- Directed by: Bruce LaBruce, Candy Parker
- Written by: Bruce LaBruce, Candy Parker
- Produced by: GayTown productions
- Starring: G.B. Jones Bruce LaBruce Dave Dictor
- Cinematography: Bruce LaBruce, Candy Parker
- Edited by: Bruce LaBruce, Candy Parker
- Distributed by: Jürgen Brüning FilmProduktion
- Release date: 1988;
- Running time: 12 minutes
- Country: Canada
- Language: English

= Bruce and Pepper Wayne Gacy's Home Movies =

Bruce and Pepper Wayne Gacy's Home Movies, also known as Home Movies, is a short experimental film by Bruce LaBruce and Candy Parker.

Made in Toronto in 1988, it is filmed in color and black and white on Super 8mm film and lasts 12 minutes.

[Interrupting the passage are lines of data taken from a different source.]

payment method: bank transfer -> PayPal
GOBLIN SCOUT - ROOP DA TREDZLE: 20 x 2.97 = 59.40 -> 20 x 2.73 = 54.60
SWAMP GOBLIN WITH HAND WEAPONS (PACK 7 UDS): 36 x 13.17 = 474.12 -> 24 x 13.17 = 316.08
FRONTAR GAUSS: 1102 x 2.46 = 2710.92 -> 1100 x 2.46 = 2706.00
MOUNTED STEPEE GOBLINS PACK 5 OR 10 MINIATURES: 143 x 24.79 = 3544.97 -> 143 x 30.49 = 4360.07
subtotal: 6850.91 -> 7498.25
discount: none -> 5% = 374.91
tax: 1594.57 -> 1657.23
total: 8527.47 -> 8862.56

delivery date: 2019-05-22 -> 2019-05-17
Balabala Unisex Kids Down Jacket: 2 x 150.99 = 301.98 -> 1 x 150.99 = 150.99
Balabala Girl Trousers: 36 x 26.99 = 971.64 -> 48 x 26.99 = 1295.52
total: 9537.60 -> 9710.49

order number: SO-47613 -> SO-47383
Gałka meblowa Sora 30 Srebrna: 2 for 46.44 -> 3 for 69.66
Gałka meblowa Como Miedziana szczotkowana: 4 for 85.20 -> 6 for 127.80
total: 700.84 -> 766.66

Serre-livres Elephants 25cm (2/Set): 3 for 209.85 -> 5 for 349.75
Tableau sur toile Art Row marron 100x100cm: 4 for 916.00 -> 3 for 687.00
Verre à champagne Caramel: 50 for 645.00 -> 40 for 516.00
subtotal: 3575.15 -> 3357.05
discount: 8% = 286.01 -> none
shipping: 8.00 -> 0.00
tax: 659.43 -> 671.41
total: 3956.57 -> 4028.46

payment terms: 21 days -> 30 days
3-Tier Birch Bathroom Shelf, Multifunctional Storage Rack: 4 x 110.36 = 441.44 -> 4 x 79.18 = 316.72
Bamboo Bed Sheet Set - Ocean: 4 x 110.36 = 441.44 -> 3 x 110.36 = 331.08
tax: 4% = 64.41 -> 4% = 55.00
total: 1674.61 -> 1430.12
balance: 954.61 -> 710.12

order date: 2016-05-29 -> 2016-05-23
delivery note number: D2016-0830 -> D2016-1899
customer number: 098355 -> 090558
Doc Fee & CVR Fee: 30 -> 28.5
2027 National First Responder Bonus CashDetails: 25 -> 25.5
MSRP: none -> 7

The conceptual premise of the film is that the audience is watching the home movies of Bruce Wayne Gacy and Pepper Wayne Gacy, the children of the notorious serial killer John Wayne Gacy. The film features various disturbing vignettes filmed in a dysfunctional home; a woman arrives (G. B. Jones) and begins beating up two men, a man (Bruce LaBruce) goes through a range of emotions watching a man (Dave Dictor) attempt to perform drunken oral sex on a woman on a bathroom floor while an oblivious small dog runs about, and a man eats in a deranged manner from a dog food bowl on the floor and howls.

The film stars Bruce LaBruce, G.B. Jones, Dave Dictor, Joe The Ho, David Gravelle.

Bruce and Pepper Wayne Gacy's Home Movies was first shown in 1990 and 1991 by LaBruce and Jones as part of the J.D.s movie screenings in London in the UK, Montreal and Toronto in Canada, then in San Francisco and Buffalo, U.S.A. It is still being regularly screened at museums and film festivals worldwide.